SERPOTTA, Giacomo
‒ Considerato uno dei massimi artisti dello stucco in Europa, Giacomo Isidoro Nicolò Serpotta nacque il 10 marzo 1656 nel quartiere della Kalsa a Palermo (Meli, 1934, p. 33), secondo dei quattro figli di Gaspare (Palermo, 1634-1670), scultore in marmo e plasticatore, e di Antonina Travaglia (Palermo, 1634-1719). Entrambi i genitori discendevano da attive famiglie di marmorari e stuccatori. Sin dalla nascita Giacomo poté dunque fruire dell’appoggio di una solida cerchia di parentela, che annoverava i principali scultori attivi a Palermo in quegli anni, i cosiddetti scultori del Cassaro.
Alla morte del padre, avvenuta il 17 aprile 1670, il ruolo di capofamiglia fu assunto dal figlio primogenito Giuseppe, appena diciassettenne, quando nessuno dei due fratelli aveva ancora finito il proprio apprendistato.
È probabile che già nel corso del settimo decennio del secolo, raggiunti i dodici anni di età, entrambi i fratelli fossero stati allogati alla bottega di qualcuno dei maestri operosi in città, quali il prozio Gaspare Guercio e lo zio Giovanni Travaglia, stuccatori e marmorari, o i plasticatori Antonino Pisano, i fratelli Andrea e Vito Surfarello, o Gaspare La Farina. Ma è incerto se i due frequentarono la medesima bottega o ebbero due distinti maestri.
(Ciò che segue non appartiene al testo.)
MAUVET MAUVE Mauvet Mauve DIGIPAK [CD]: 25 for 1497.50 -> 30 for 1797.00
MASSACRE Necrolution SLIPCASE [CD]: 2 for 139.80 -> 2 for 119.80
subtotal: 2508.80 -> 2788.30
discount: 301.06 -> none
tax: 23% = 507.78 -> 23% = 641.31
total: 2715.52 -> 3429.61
Rimane irrisolto anche il problema riguardante eventuali viaggi di studio di Giacomo, con almeno uno a Roma, ipotizzati da vari studiosi, data la conoscenza che egli dimostra del barocco romano.
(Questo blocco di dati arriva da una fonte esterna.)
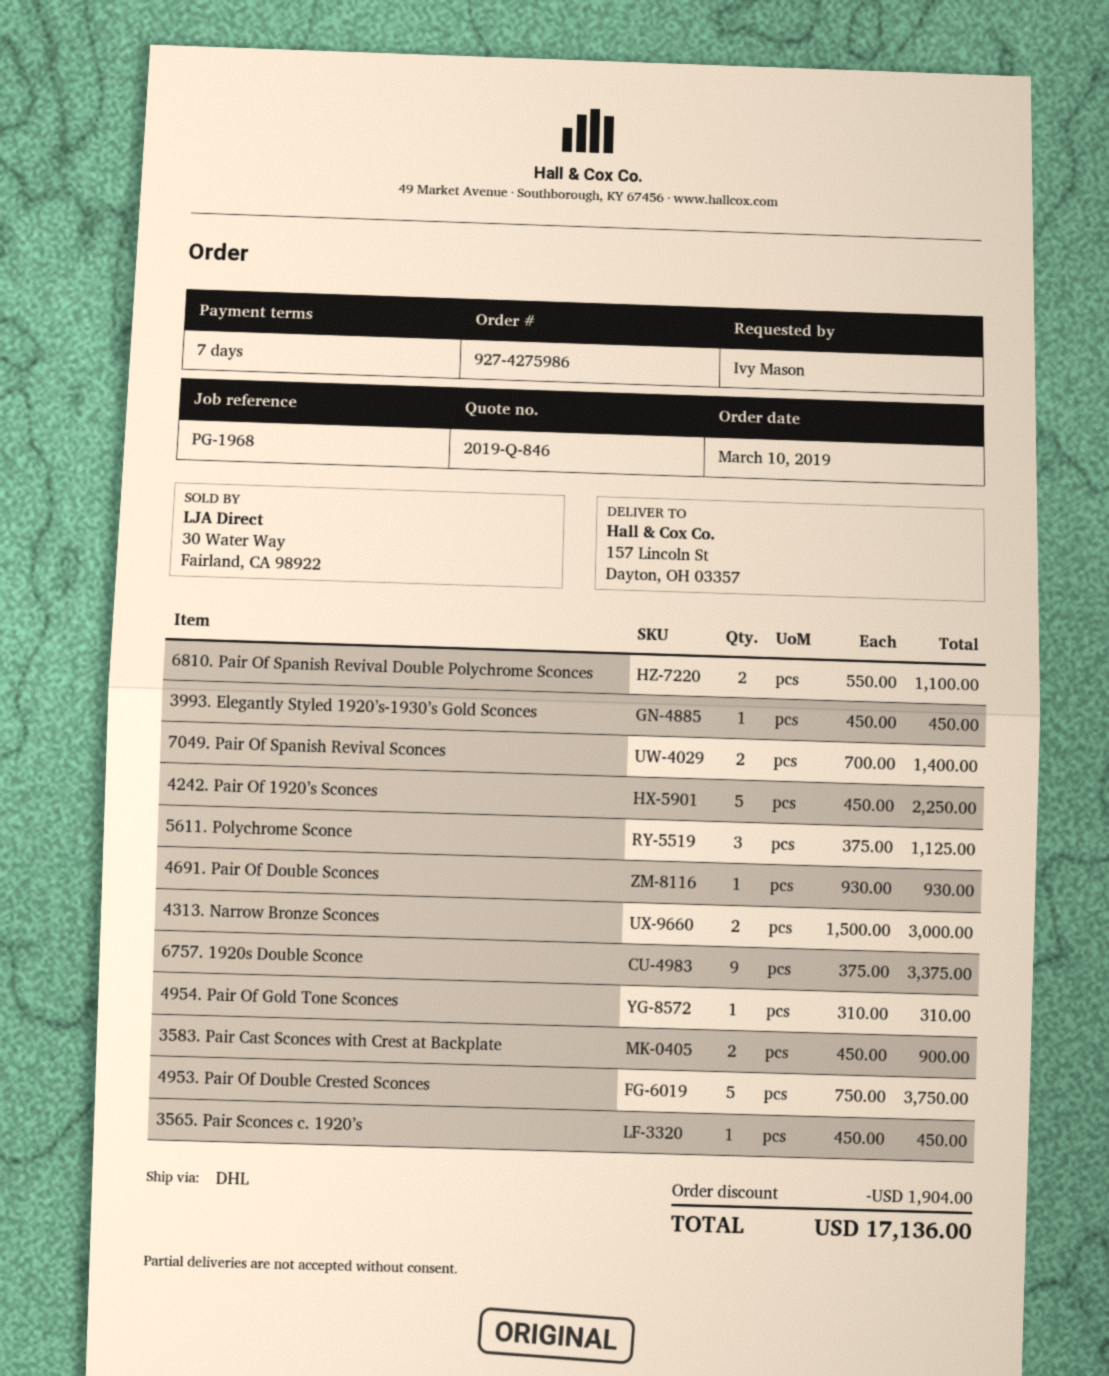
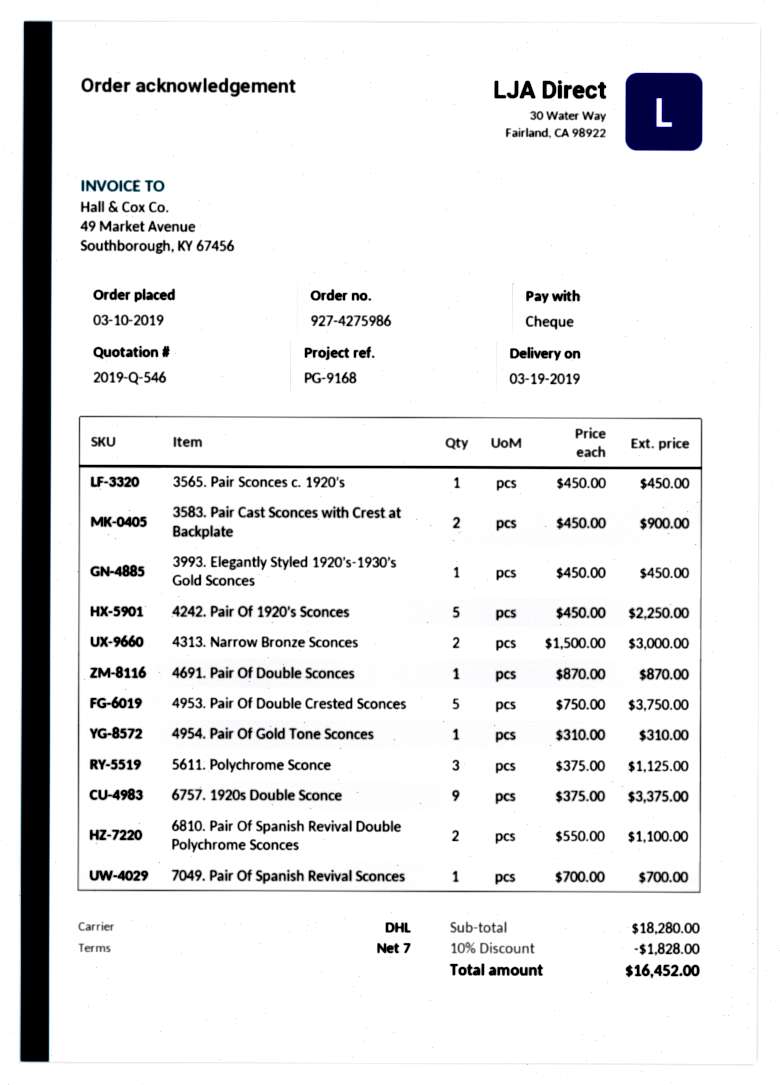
quote number: 2019-Q-846 -> 2019-Q-546
reference: PG-1968 -> PG-9168
7049. Pair Of Spanish Revival Sconces: 2 x 700.00 = 1400.00 -> 1 x 700.00 = 700.00
4691. Pair Of Double Sconces: 1 x 930.00 = 930.00 -> 1 x 870.00 = 870.00
discount: 1904.00 -> 1828.00
total: 17136.00 -> 16452.00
A partire dal 1677, e per quasi un trentennio, con la madre, il fratello e le sorelle Giacomo abitò nel quartiere del Capo. Dopo il matrimonio delle due sorelle, il nucleo familiare si ridusse ai due fratelli, rimasti entrambi celibi, e alla madre.
Il più antico documento che testimonia Giacomo al lavoro è del 21 febbraio 1677, quando, non ancora ventunenne, insieme e in subordine al collega Procopio Geraci, destinato a diventarne il cognato nel 1681, iniziò la decorazione a stucco nella chiesa della Madonna dell’Itria di Monreale. Completata entro il successivo mese di agosto (Davì, 1978, p. 17), essa è caratterizzata da un’esuberante e bizzarra ornamentazione di derivazione manieristica, tipica del repertorio decorativo «vernacolare» (Garstang, 2006, p. 75) in uso a Palermo nei coevi marmi «mischi».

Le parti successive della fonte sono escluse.